Query examples in paleoclimate data syntheses

Hi all,
many of you are familiar with data syntheses like PAGES 2k, Iso 2k, SISAL, and others, often associated with PAGES working groups and often using the Linked Paleo Data (LiPD) format. These and other databases support an ever growing array of scientific pursuits in paleoclimatology and paleoceanography.

In order to build better software around LiPD, the LinkedEarth team would like to know what sort of questions you ask of these databases? And while doing so, do you query by time and space? Archive type? Proxy type? Resolution? All of the above?

We are looking for examples of questions you ask using these databases, and what (meta)data you need to run queries that will assemble a subset of records that can address these questions. We welcome any example, not just those using LiPD-formatted databases.

The more examples we have, and the more details they contain, the better and more usable our software will be. Don’t be shy!
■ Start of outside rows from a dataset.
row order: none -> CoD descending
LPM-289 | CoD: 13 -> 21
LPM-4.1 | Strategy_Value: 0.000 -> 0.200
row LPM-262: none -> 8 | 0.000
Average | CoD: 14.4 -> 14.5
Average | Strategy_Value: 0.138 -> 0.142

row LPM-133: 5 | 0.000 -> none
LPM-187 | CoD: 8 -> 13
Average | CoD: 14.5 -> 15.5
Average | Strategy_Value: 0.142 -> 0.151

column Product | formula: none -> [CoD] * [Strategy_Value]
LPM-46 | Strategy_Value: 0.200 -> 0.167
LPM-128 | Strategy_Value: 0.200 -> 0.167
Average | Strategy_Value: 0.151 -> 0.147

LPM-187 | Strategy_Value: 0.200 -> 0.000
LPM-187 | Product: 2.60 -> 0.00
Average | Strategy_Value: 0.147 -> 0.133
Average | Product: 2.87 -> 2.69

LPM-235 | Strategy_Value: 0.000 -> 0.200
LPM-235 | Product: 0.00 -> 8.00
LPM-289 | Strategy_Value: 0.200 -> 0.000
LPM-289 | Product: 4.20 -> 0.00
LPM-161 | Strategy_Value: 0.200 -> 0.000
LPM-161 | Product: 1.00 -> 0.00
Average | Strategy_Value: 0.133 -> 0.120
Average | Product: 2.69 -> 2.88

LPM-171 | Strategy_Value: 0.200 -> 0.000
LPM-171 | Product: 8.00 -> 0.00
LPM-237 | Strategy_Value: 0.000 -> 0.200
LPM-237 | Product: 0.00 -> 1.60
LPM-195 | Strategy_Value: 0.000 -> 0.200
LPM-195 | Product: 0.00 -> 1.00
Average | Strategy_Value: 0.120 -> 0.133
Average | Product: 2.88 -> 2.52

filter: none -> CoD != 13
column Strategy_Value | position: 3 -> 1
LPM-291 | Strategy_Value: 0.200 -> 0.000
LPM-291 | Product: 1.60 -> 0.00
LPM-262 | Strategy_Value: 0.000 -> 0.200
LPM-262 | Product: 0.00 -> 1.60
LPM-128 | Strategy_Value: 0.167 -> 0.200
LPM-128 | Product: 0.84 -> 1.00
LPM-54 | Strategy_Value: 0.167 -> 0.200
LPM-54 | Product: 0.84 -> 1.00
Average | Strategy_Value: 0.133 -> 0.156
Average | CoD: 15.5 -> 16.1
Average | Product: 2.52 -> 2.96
The questions I like to ask these sorts of databases tend to fall under one main (very broad) category which is: What spatially/temporally coherent variability emerges when we examine paleoclimate records on a global scale, and what does it tell us about the history (and future) of the climate? More specifically I’m curious about things like:

  • When we examine paleoclimate “events”, do we observe spatial/temporal patterns? Can we see things like the propagation of the 8.2k event moving through space over time? Is event-like behavior coherent between paleoclimate records regionally? Globally? Can we learn anything about the history of atmospheric teleconnections from this kind of analysis?

  • Do we observe coherent changes in system dynamics reflected in paleoclimate records? Are there any examples of global alterations in dynamics? Regional alterations? How synchronous are they with one another if they are observed?
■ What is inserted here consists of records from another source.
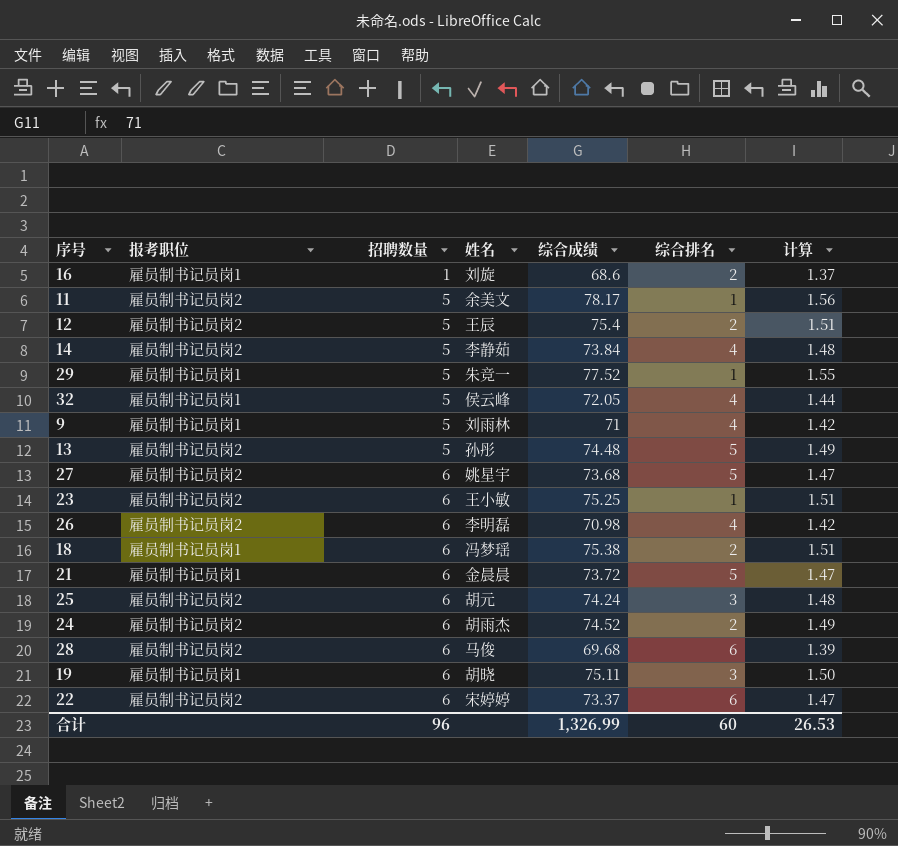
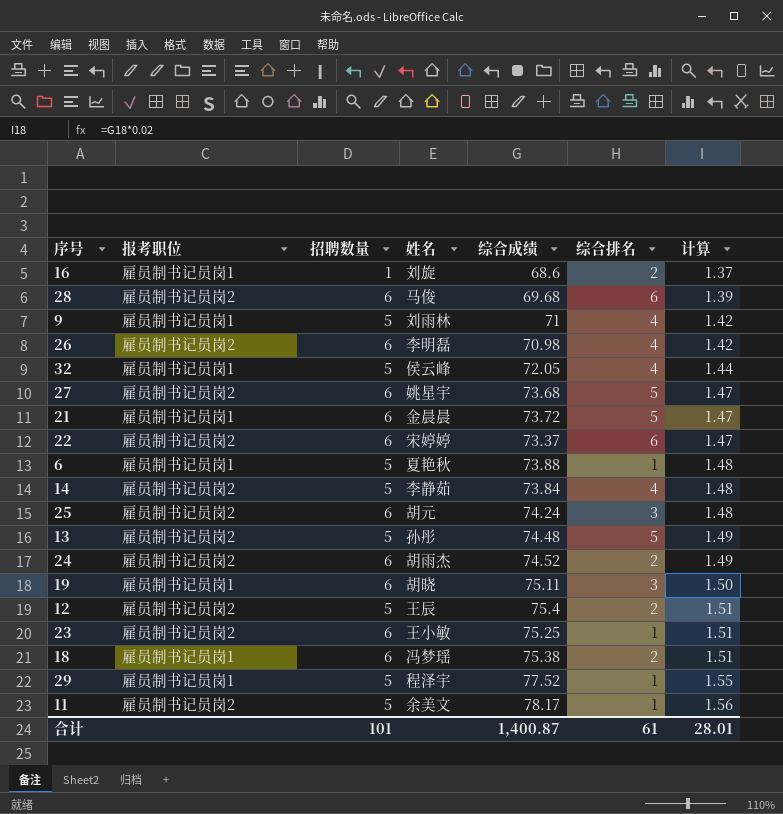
row order: 招聘数量 ascending -> 计算 ascending
row 6: none -> 雇员制书记员岗1 | 5 | 夏艳秋 | 73.88 | 1 | 1.48
29 | 姓名: 朱竞一 -> 程泽宇
合计 | 招聘数量: 96 -> 101
合计 | 综合成绩: 1,326.99 -> 1,400.87
合计 | 综合排名: 60 -> 61
合计 | 计算: 26.53 -> 28.01

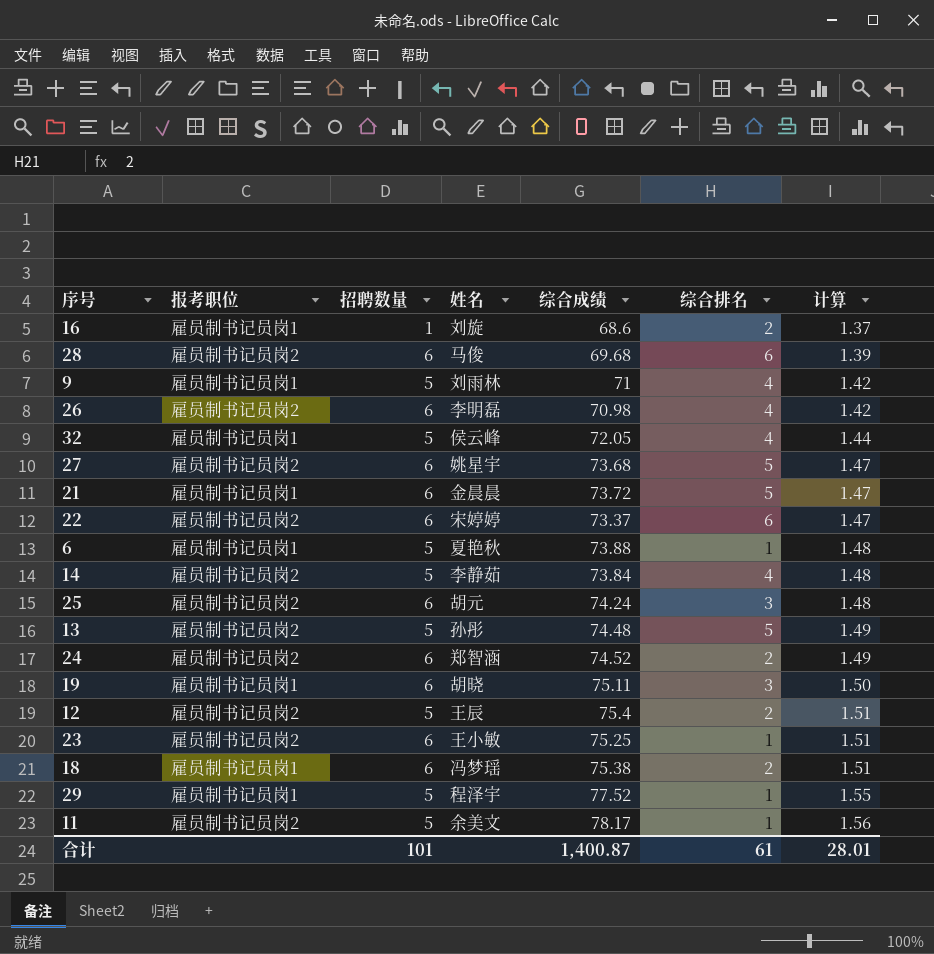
24 | 姓名: 胡雨杰 -> 郑智涵

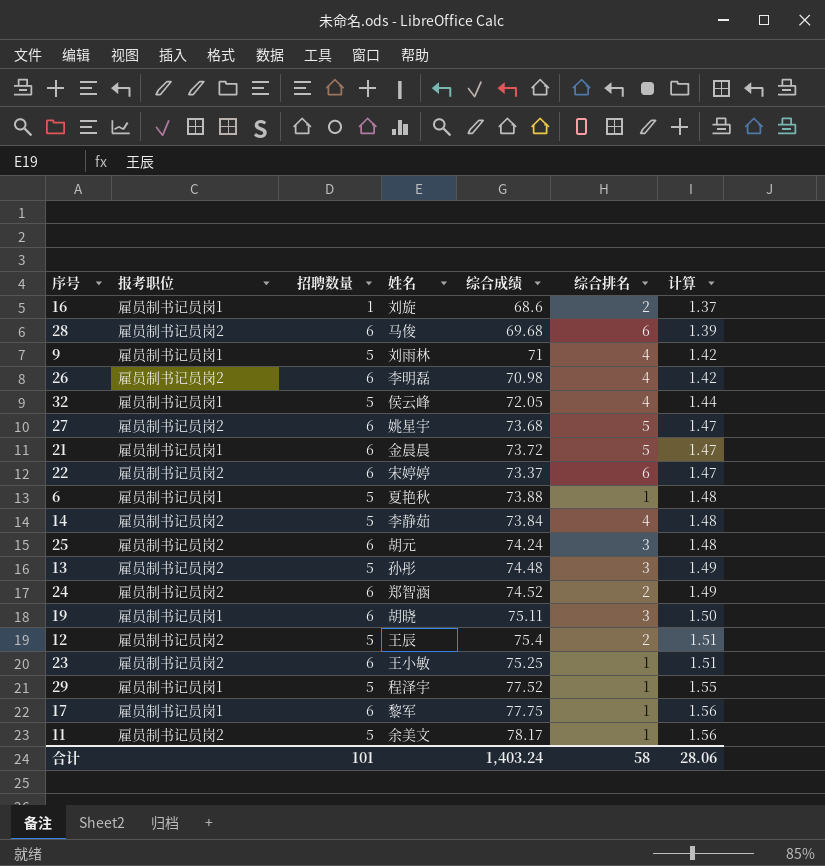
row 18: 雇员制书记员岗1 | 6 | 冯梦瑶 | 75.38 | 2 | 1.51 -> none
13 | 综合排名: 5 -> 3
row 17: none -> 雇员制书记员岗1 | 6 | 黎军 | 77.75 | 1 | 1.56
合计 | 综合成绩: 1,400.87 -> 1,403.24
合计 | 综合排名: 61 -> 58
合计 | 计算: 28.01 -> 28.06

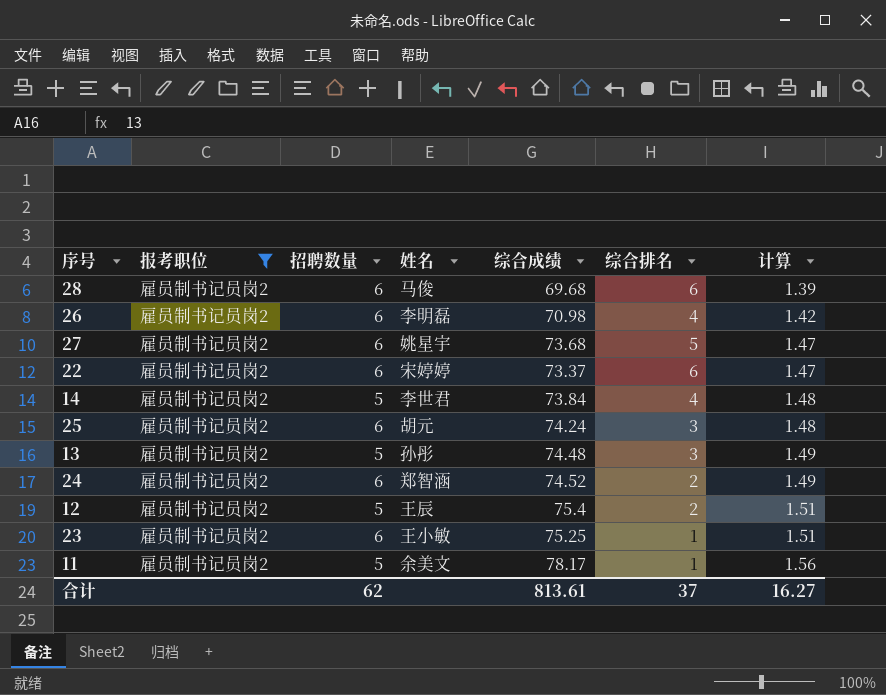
filter: none -> 报考职位 = 雇员制书记员岗2
14 | 姓名: 李静茹 -> 李世君
合计 | 招聘数量: 101 -> 62
合计 | 综合成绩: 1,403.24 -> 813.61
合计 | 综合排名: 58 -> 37
合计 | 计算: 28.06 -> 16.27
My workflows tend to be comprised of loading a bunch of LiPD records, doing an initial “pruning” depending on what my requirements are for my analysis, applying some statistical tool (say event detection, or climate regime shift detection) and then slicing the results to see if there’s any agreement (or disagreement) between records as a function of time, space, archive type, etc.
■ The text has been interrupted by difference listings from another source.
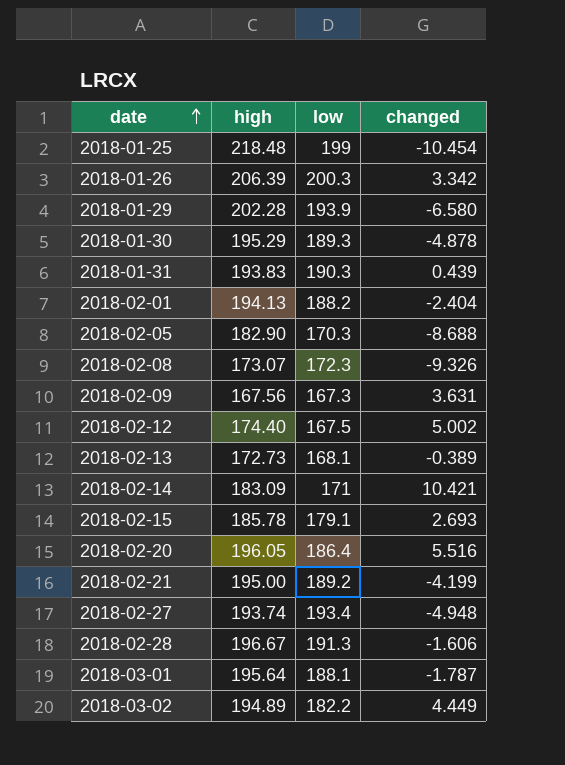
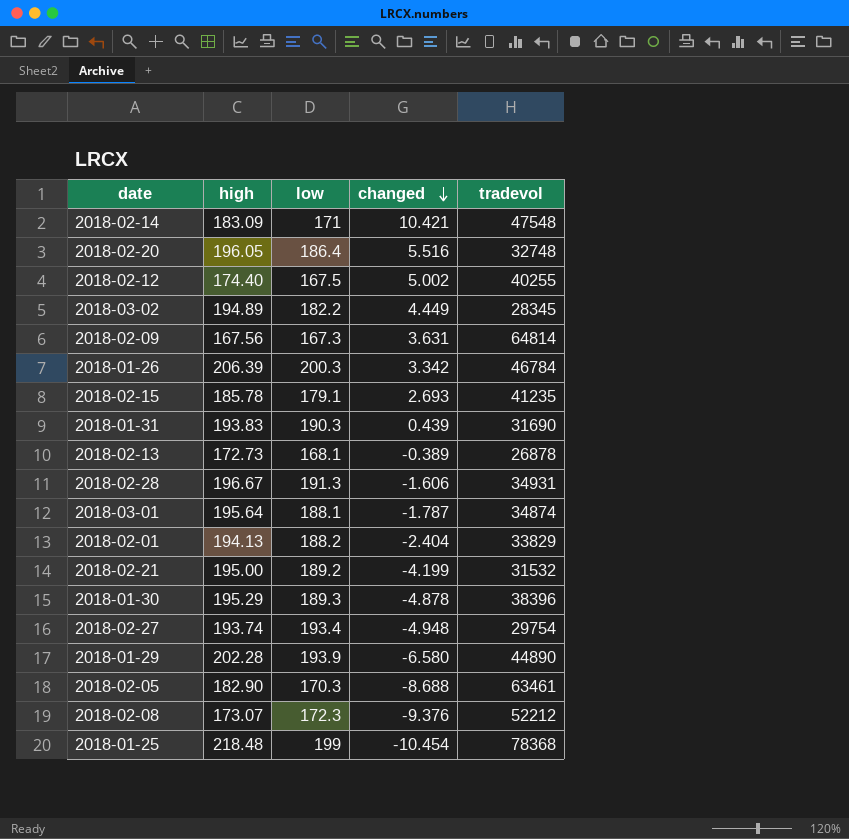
row order: date ascending -> changed descending
column tradevol | position: none -> 5
2018-02-08 | changed: -9.326 -> -9.376

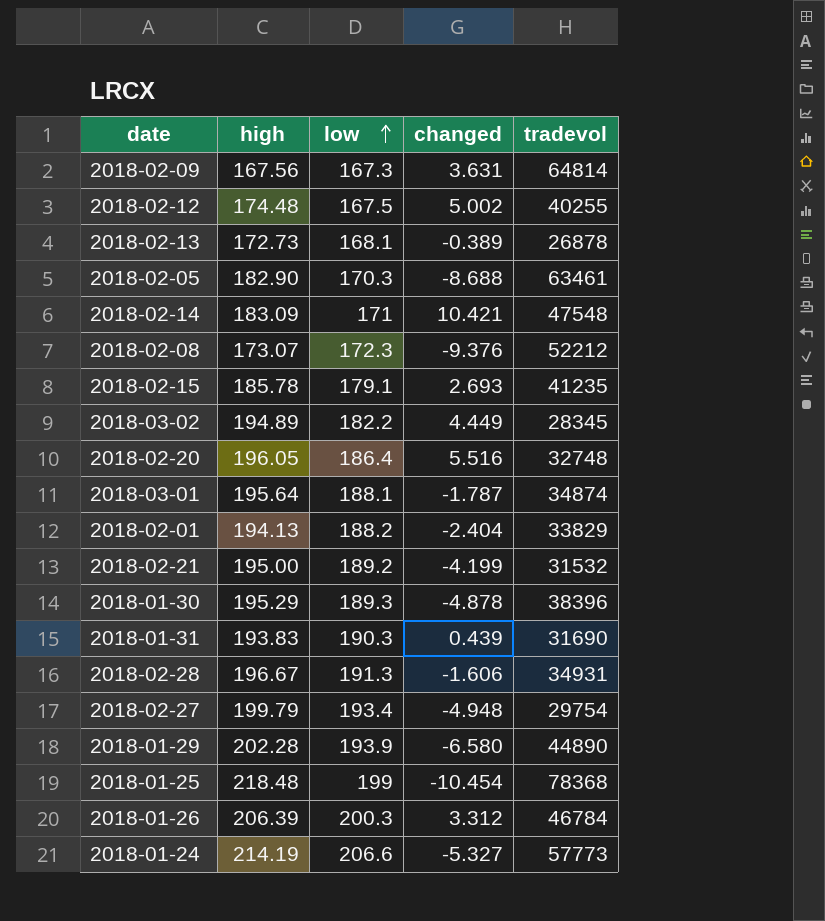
row order: changed descending -> low ascending
2018-02-12 | high: 174.40 -> 174.48
2018-02-27 | high: 193.74 -> 199.79
2018-01-26 | changed: 3.342 -> 3.312
row 2018-01-24: none -> 214.19 | 206.6 | -5.327 | 57773

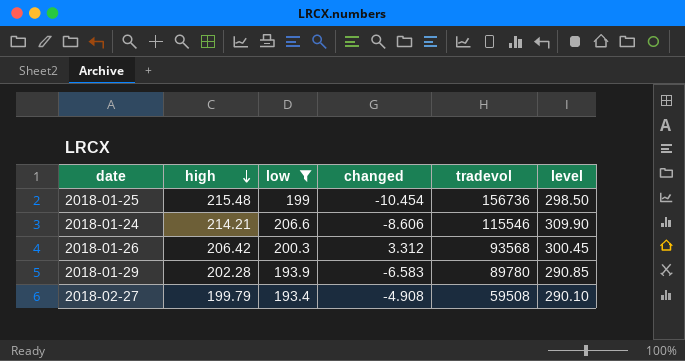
filter: none -> low >= 193.4
row order: low ascending -> high descending
column level | formula: none -> [low] * 1.5
2018-01-25 | high: 218.48 -> 215.48
2018-01-25 | tradevol: 78368 -> 156736
2018-01-24 | high: 214.19 -> 214.21
2018-01-24 | changed: -5.327 -> -8.606
2018-01-24 | tradevol: 57773 -> 115546
2018-01-26 | high: 206.39 -> 206.42
2018-01-26 | tradevol: 46784 -> 93568
2018-01-29 | changed: -6.580 -> -6.583
2018-01-29 | tradevol: 44890 -> 89780
2018-02-27 | changed: -4.948 -> -4.908
2018-02-27 | tradevol: 29754 -> 59508

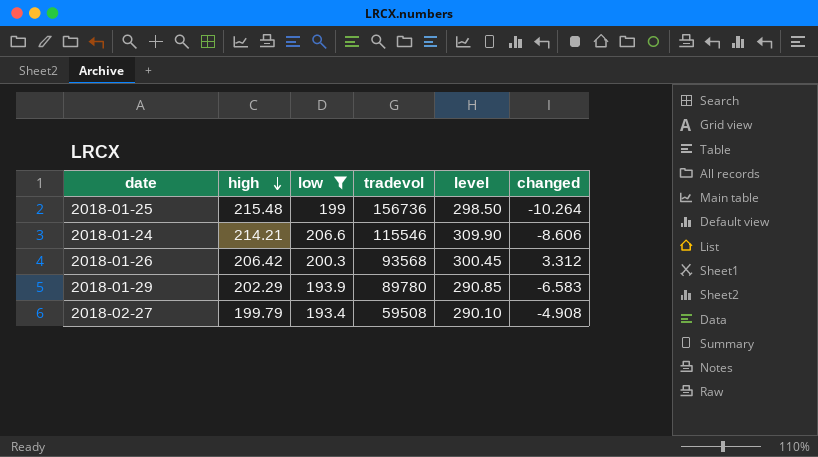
column changed | position: 4 -> 6
2018-01-25 | changed: -10.454 -> -10.264
2018-01-29 | high: 202.28 -> 202.29

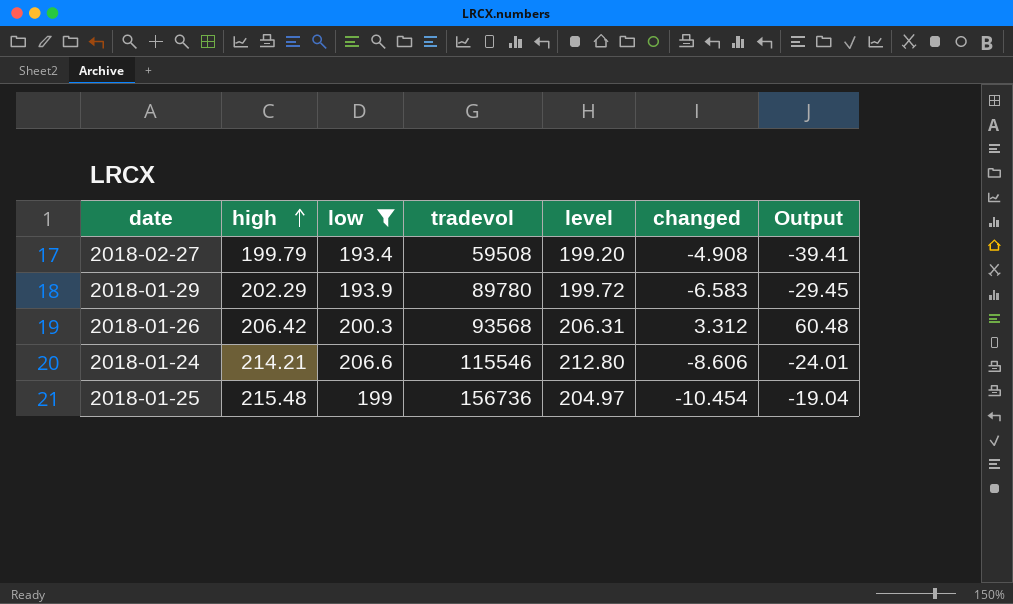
row order: high descending -> high ascending
column level | formula: [low] * 1.5 -> [low] * 1.03
column Output | formula: none -> [low] / [changed]
2018-01-25 | changed: -10.264 -> -10.454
The metadata I’m typically interested in during the first pruning step of my analysis is resolution, time bounds, record length, and either proxy interpretation or variable name (d18O, d2H, etc.). Sometimes I’m also interested in location during this initial step, but recently my focus has been on looking for globally resolved phenomena, at least at first. During the slicing results/interpreting step I’m normally interested in location, archive type, and sometimes proxy type. In total I’m interested in everything you listed, just at different stages of the process.

For SISAL, the search queries I usually use are:

  • Look for records within lat-long limits or age-limits depending on the research question.
  • Then screen these records for speleothem type, mineralogy, number of U-Th dates within reasonable age limits, author generated age-depth models with uncertainties, if I need more age control I also look for SISAL chronologies. If age control is important, I also look at the U-Th data for sources of age errors e.g. detrital Th, open system 234/238U etc.
  • Then I look for further details like superseding records, composite records and skim read publications.
  • I haven’t found a very good way to screen for resolution so I usually plot figures to check this manually.
  • The other metadata that I find useful include geology, distance of cave entrance and if monitoring data is available for the cave.

Thank you. Out of curiosity, do you find most of the information in the database itself or need to read the paper (cave entrance information for instance).

Hi Deborah , so speleothem type, mineralogy, U-Th dating information including 234/238U etc, geology, distance of cave entrance, cave monitored (yes/no question) are all metadata fields in the database itself. I read the papers to double-check for (i) hiatus, (ii) if authors flag something that the database doesn’t pick up very obviously e.g. an open 234/238 dating system in the older part of the record, (iii) or e.g. Corchia or Devils Hole records where there are multiple overlapping records and it’s not immediately clear why one should be selected over the other (iv) and of course for interpretations.